In the case of an RTL language being extracted via pdfminer.six, fall back to forced OCR, which handles RTL text better

2022-11-29 13:19:16 -08:00
parent 15cba8e14d
commit a2b7687c3b
3 changed files with 57 additions and 1 deletions
--- a/src/paperless_tesseract/parsers.py
+++ b/src/paperless_tesseract/parsers.py
@@ -13,6 +13,10 @@ class NoTextFoundException(Exception):
    pass
 class RtlLanguageException(Exception):
    pass
 class RasterisedDocumentParser(DocumentParser):
    """
    This parser uses Tesseract to try and get some text out of a rasterised
@@ -125,7 +129,26 @@ class RasterisedDocumentParser(DocumentParser):
            stripped = post_process_text(pdfminer_extract_text(pdf_file))
            self.log("debug", f"Extracted text from PDF file {pdf_file}")

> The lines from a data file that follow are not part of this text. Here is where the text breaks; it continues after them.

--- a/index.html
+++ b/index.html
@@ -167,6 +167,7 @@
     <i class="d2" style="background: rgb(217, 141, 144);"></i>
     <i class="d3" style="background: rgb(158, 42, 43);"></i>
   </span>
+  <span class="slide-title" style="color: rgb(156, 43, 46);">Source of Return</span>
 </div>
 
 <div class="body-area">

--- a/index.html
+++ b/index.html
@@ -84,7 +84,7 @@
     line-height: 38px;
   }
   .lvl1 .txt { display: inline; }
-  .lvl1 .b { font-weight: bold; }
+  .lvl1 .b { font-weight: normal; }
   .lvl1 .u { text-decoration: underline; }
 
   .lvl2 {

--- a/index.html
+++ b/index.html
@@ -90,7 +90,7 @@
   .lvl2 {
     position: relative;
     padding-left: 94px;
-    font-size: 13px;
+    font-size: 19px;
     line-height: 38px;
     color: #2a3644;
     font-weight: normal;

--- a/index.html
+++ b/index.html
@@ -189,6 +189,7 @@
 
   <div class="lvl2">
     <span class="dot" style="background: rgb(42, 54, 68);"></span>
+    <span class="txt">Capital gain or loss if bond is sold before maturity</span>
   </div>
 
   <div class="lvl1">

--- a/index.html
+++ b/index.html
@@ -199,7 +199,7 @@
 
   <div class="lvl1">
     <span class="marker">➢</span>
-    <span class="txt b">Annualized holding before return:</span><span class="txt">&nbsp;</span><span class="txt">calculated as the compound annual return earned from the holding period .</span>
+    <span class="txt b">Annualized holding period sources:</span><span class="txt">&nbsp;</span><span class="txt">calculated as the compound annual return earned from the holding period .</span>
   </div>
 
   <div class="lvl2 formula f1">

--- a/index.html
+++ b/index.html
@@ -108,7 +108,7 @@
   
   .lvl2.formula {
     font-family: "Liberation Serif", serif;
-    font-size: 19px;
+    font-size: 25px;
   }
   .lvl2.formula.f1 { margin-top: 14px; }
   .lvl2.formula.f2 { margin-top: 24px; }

            # pdfminer.six does not handle RTL text
            # as a hack, for some languages, return no text, to force
            # OCRMyPdf/Tesseract do handle this correctly
            from langdetect import detect
            lang = detect(stripped)
            self.log("debug", f"Detected language {lang}")
            if lang in {
                "ar",  # Arabic
                "he",  # Hebrew,
                "fa",  # Persian
            }:
                raise RtlLanguageException()

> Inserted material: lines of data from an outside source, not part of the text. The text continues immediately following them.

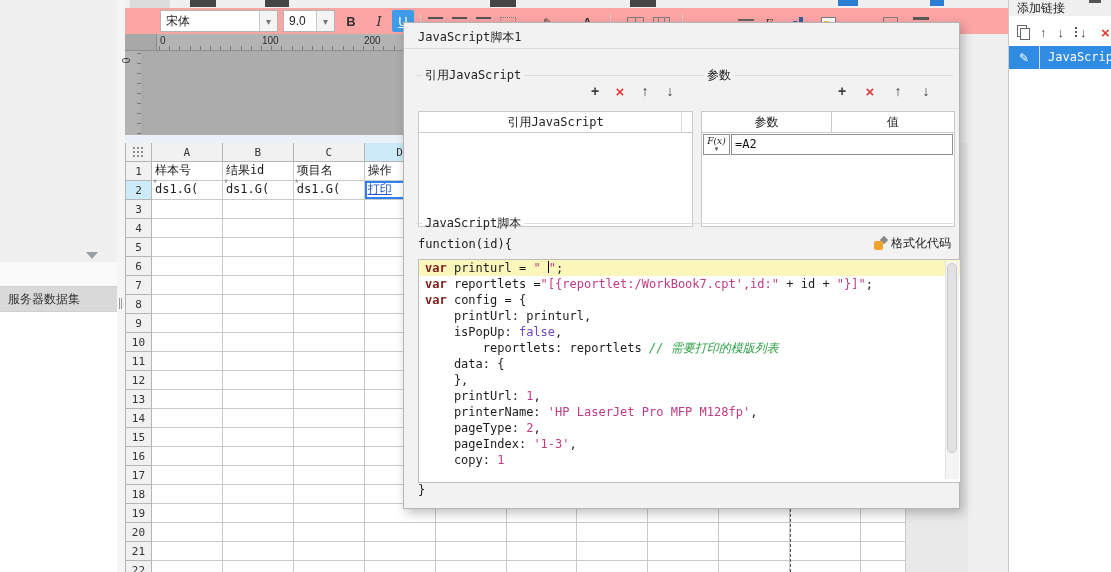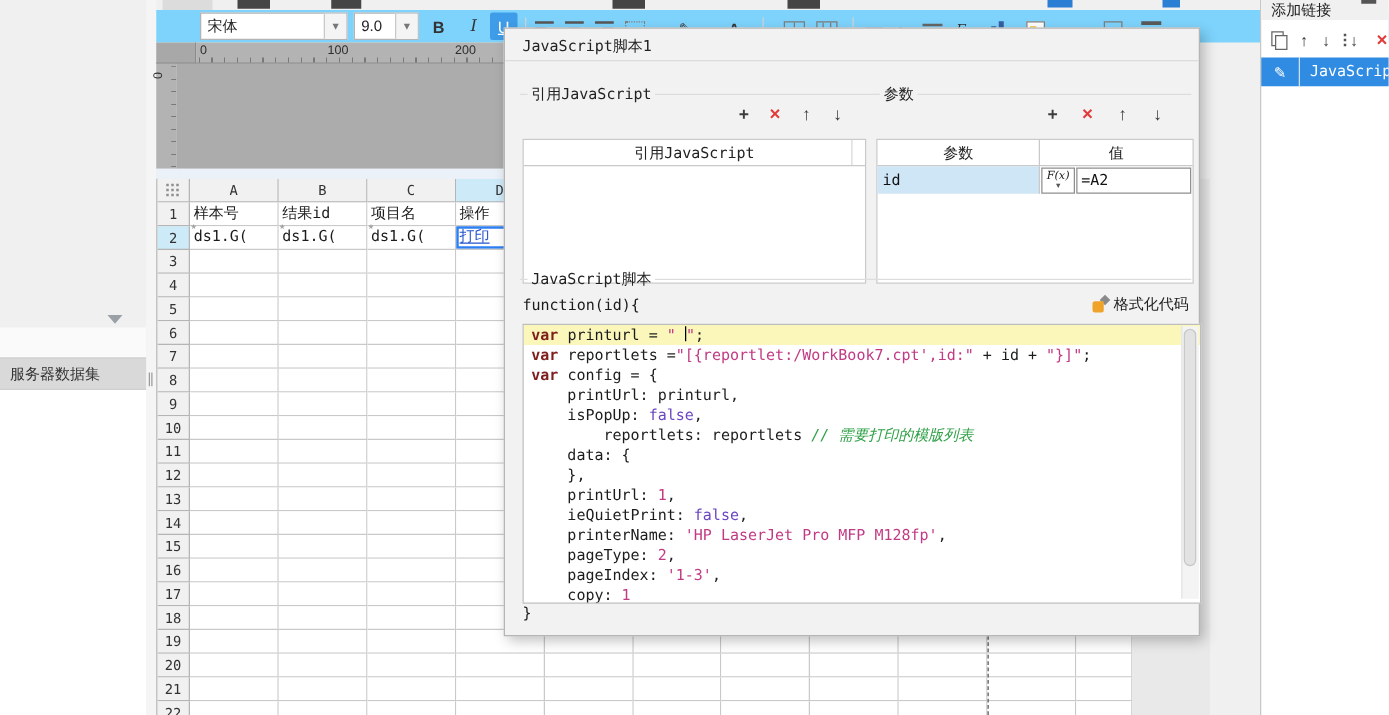--- a/index.html
+++ b/index.html
@@ -23,7 +23,7 @@
   .frag-blue{background:#2a7fd4;height:6px;top:0;}
 
   
-  .toolbar{left:125px;top:8px;width:986px;height:26px;background:#7dd3fc;}
+  .toolbar{left:125px;top:8px;width:986px;height:26px;background:#fca5a5;}
   .combo{position:absolute;top:2px;height:22px;background:#fff;border:1px solid #b4b4b4;display:flex;align-items:center;box-sizing:border-box;}
   .combo .cv{flex:1;font-size:12px;padding-left:5px;color:#222;}
   .combo .chev{width:17px;height:100%;border-left:1px solid #c9c9c9;background:#f4f4f4;color:#777;font-size:10px;display:flex;align-items:center;justify-content:center;}

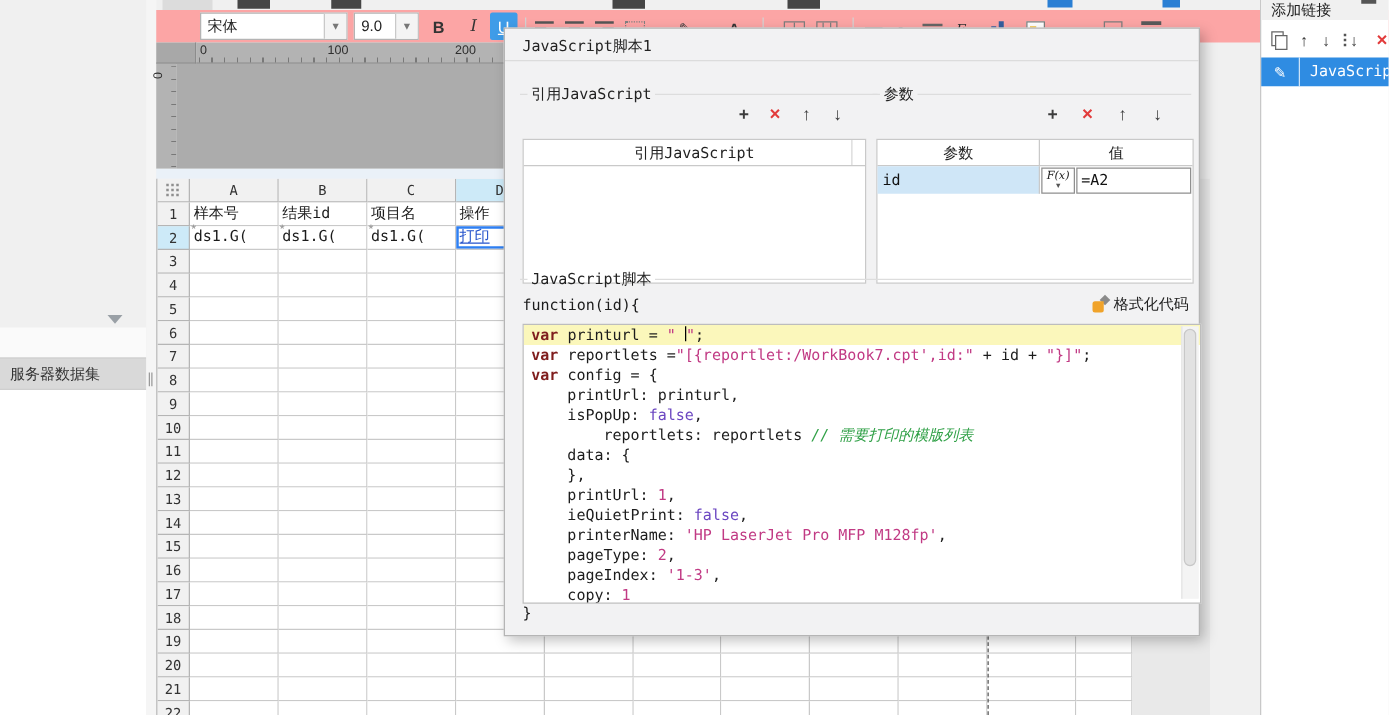--- a/index.html
+++ b/index.html
@@ -1103,7 +1103,6 @@
         <div class="pt-h2">值</div>
       </div>
       <div class="pt-row">
-        <div class="pt-name">id</div>
         <div class="fx-btn">
           <span class="fxl">F(x)</span>
           <span class="fxa">▼</span>

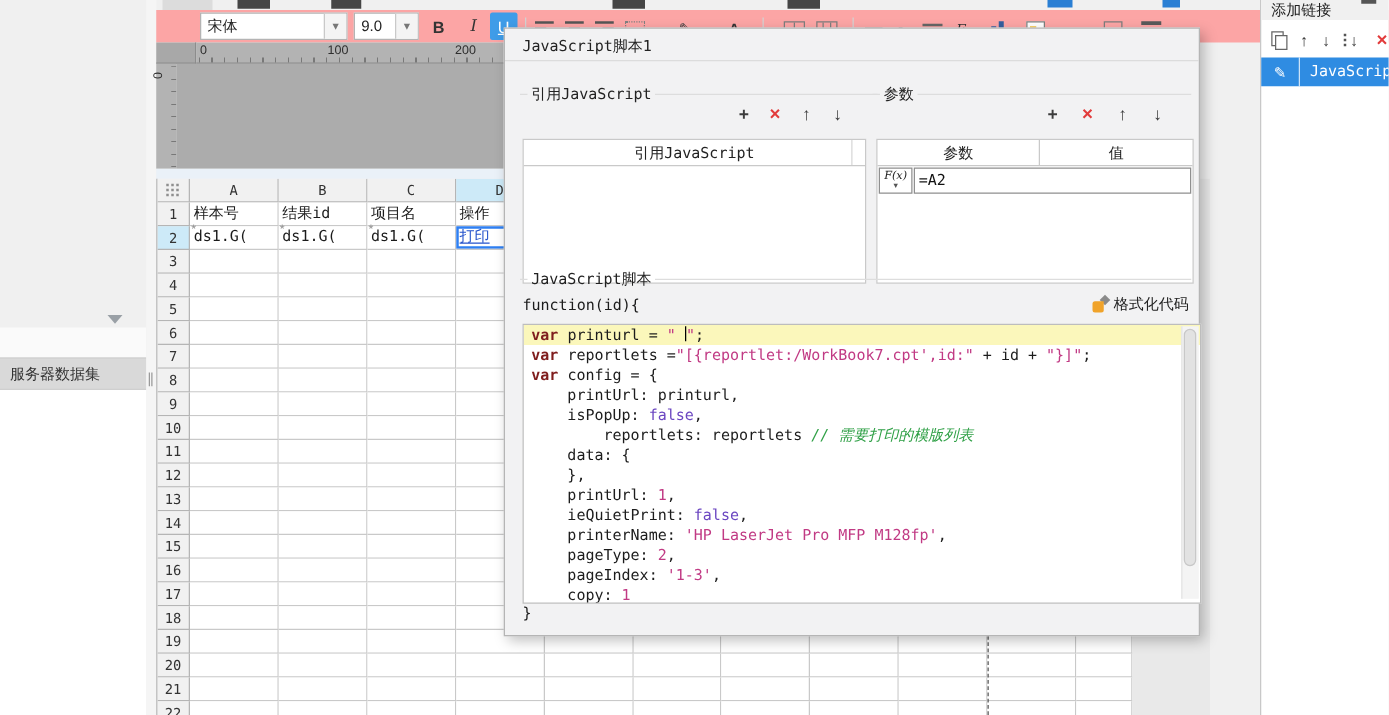--- a/index.html
+++ b/index.html
@@ -1135,7 +1135,6 @@
           <div class="cl"><span class="pl">    data: {</span></div>
           <div class="cl"><span class="pl">    },</span></div>
           <div class="cl"><span class="pl">    printUrl: </span><span class="num">1</span><span class="pl">,</span></div>
-          <div class="cl"><span class="pl">    ieQuietPrint: </span><span class="atom">false</span><span class="pl">,</span></div>
           <div class="cl"><span class="pl">    printerName: </span><span class="str">'HP LaserJet Pro MFP M128fp'</span><span class="pl">,</span></div>
           <div class="cl"><span class="pl">    pageType: </span><span class="num">2</span><span class="pl">,</span></div>
           <div class="cl"><span class="pl">    pageIndex: </span><span class="str">'1-3'</span><span class="pl">,</span></div>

            return stripped
        except RtlLanguageException:
            self.log("warning", f"Detected RTL language {lang}")
            return None
        except Exception:
            # TODO catch all for various issues with PDFminer.six.
            #  If PDFminer fails, fall back to OCR.
@@ -305,7 +328,7 @@ class RasterisedDocumentParser(DocumentParser):
            )
            if original_has_text:
                self.text = text_original
-        except (NoTextFoundException, InputFileError) as e:
+        except (NoTextFoundException, RtlLanguageException, InputFileError) as e:
            self.log(
                "warning",
                f"Encountered an error while running OCR: {str(e)}. "
--- a/src/paperless_tesseract/tests/samples/rtl-test.pdf
+++ b/src/paperless_tesseract/tests/samples/rtl-test.pdf
--- a/src/paperless_tesseract/tests/test_parser.py
+++ b/src/paperless_tesseract/tests/test_parser.py
@@ -588,6 +588,39 @@ class TestParser(DirectoriesMixin, TestCase):
            params = parser.construct_ocrmypdf_parameters("", "", "", "")
            self.assertNotIn("deskew", params)
    def test_rtl_language_detection(self):
        """
        GIVEN:
            - File with text in an RTL language
        WHEN:
            - Document is parsed
        THEN:
            - Text from the document is extracted
        """
        parser = RasterisedDocumentParser(None)
        with mock.patch.object(
            parser,
            "construct_ocrmypdf_parameters",
            wraps=parser.construct_ocrmypdf_parameters,
        ) as wrapped:
            parser.parse(
                os.path.join(self.SAMPLE_FILES, "rtl-test.pdf"),
                "application/pdf",
            )
            # There isn't a good way to actually check this working, with RTL correctly return
            #  as it would require tesseract-ocr-ara installed for everyone running the
            #  test suite.  This test does provide the coverage though and attempts to ensure
            # the force OCR happens
            self.assertIsNotNone(parser.get_text())
            self.assertEqual(parser.construct_ocrmypdf_parameters.call_count, 2)
            # Check the last call kwargs
            self.assertTrue(
                parser.construct_ocrmypdf_parameters.call_args.kwargs["safe_fallback"],
            )
 class TestParserFileTypes(DirectoriesMixin, TestCase):